[Dataset entries]
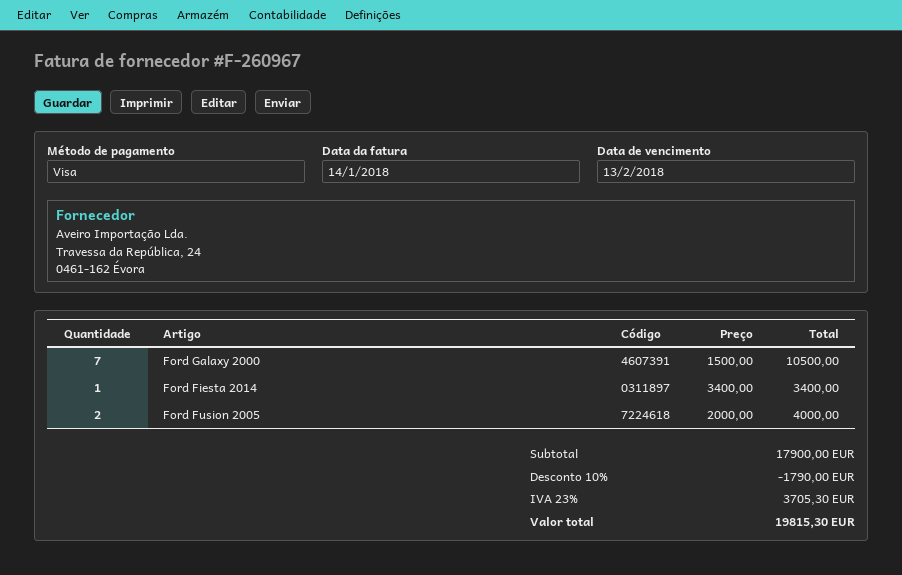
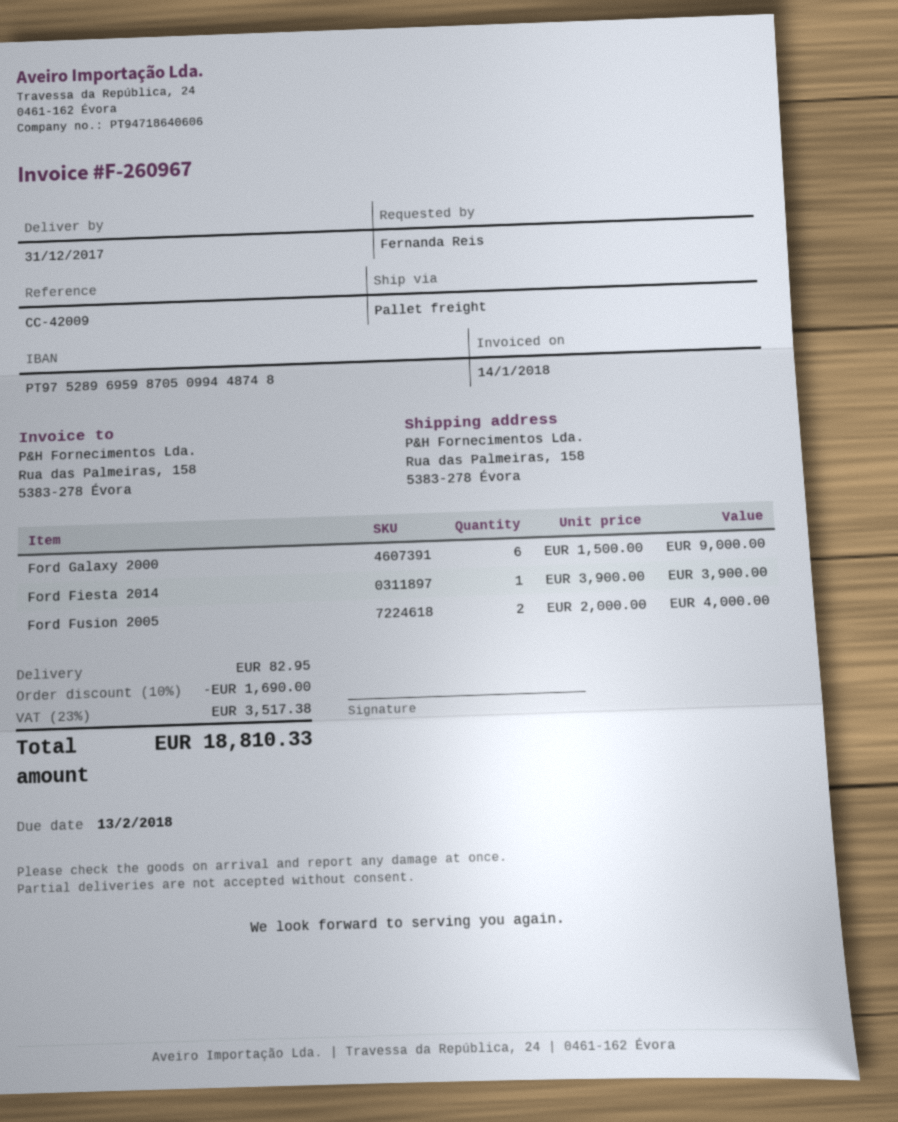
Ford Galaxy 2000: 7 x 1500.00 = 10500.00 -> 6 x 1500.00 = 9000.00
Ford Fiesta 2014: 1 x 3400.00 = 3400.00 -> 1 x 3900.00 = 3900.00
discount: 10% = 1790.00 -> 10% = 1690.00
shipping: none -> 82.95
tax: 23% = 3705.30 -> 23% = 3517.38
total: 19815.30 -> 18810.33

ASSIGNED TASK:
Your answer should consist of the lines from the line with "shipping: none -> 82.95" through the last line of the data, set down exactly, both included.

ANSWER AREA:
shipping: none -> 82.95
tax: 23% = 3705.30 -> 23% = 3517.38
total: 19815.30 -> 18810.33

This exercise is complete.